Das Buch, das nur Auszüge aus ihren wohl sehr umfangreichen Lebenserinnerungen enthält, besticht von der ersten Seite an durch ironischen Eigenhumor, schonungslose Ehrlichkeit und eine schier überbordende Erzählfreude. Was hat diese Frau aber auch nicht alles erlebt! Nach einer behüteten viktorianischen Kindheit stürzt sie sich in das Abenteuer eines Musikstudiums in Leipzig, wo sie u.a. auf Clara Schumann und Johannes Brahms trifft. Die Schilderungen des dortigen Musiklebens im ausgehenden 19. Jahrhundert bilden den interessantesten Teil des Bandes, aber auch ihre Exkurse in Geschichte, Politik und speziell ihr Engagement für die Bewegung der Suffragetten, das ihr sogar einen Gefängnisaufenthalt eintrug, sind lesenswert, weil authentisch erlebte Geschichte. Smyth’ Begegnungen mit gekrönten Häuptern, Politikern, Künstlern und Mäzenen beschreiben eindrucksvoll den großen Radius des reichen Lebens dieser Frau.

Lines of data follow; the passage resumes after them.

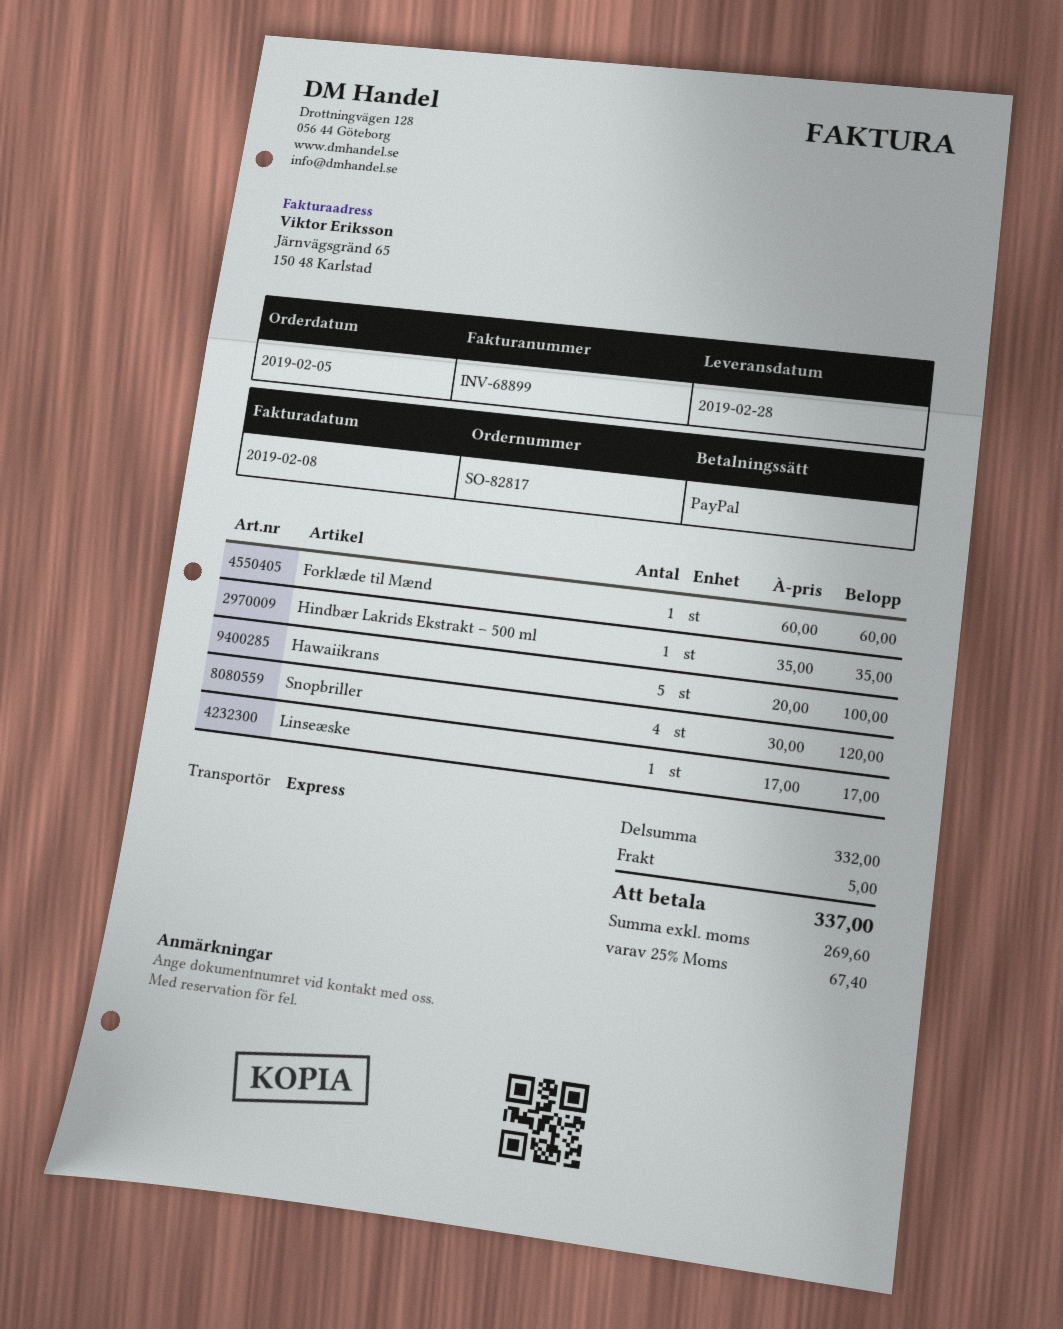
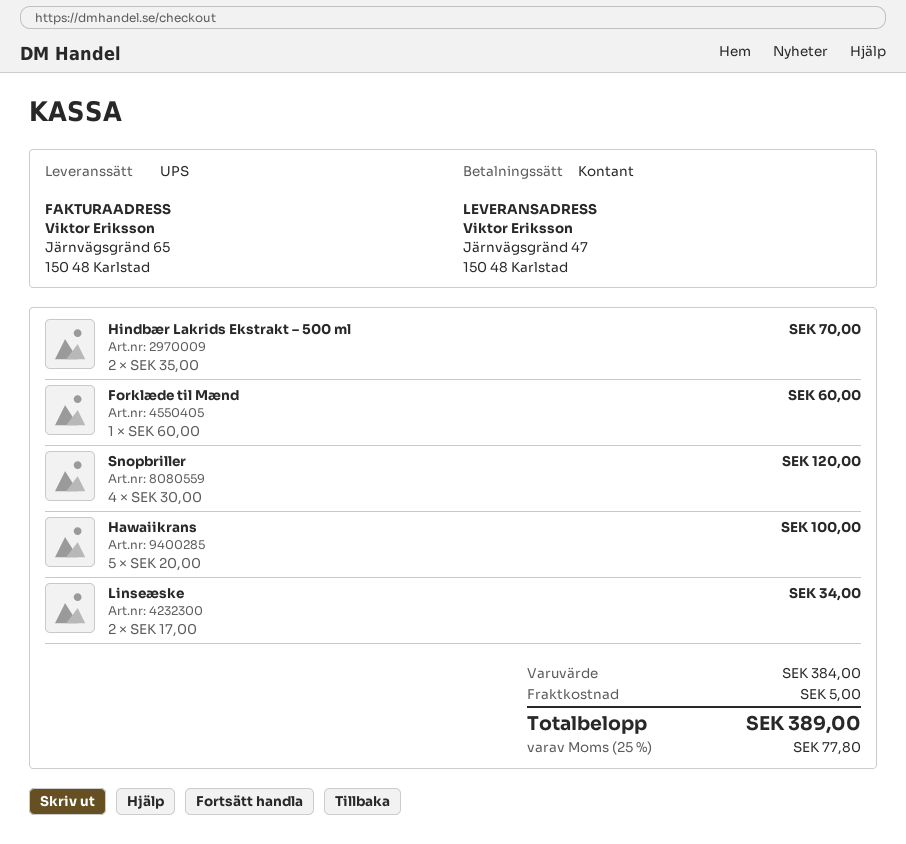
payment method: PayPal -> cash
shipping method: express -> UPS
Hindbær Lakrids Ekstrakt – 500 ml: 1 x 35.00 = 35.00 -> 2 x 35.00 = 70.00
Linseæske: 1 x 17.00 = 17.00 -> 2 x 17.00 = 34.00
subtotal: 332.00 -> 384.00
tax: 25% = 67.40 -> 25% = 77.80
total: 337.00 -> 389.00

Die Übersetzerin und Herausgeberin Heddi Feilhauer hat eine kluge Auswahl aus den diversen autobiographischen Werken von Ethel Smyth getroffen, die sich so amüsant und spannend liest, dass man durchaus Lust auf mehr bekommt. Man kann nur hoffen, dass dieses Buch einen weiterer Schritt zur Neubewertung und Wahrnehmung dieser Ausnahmefrau darstellt.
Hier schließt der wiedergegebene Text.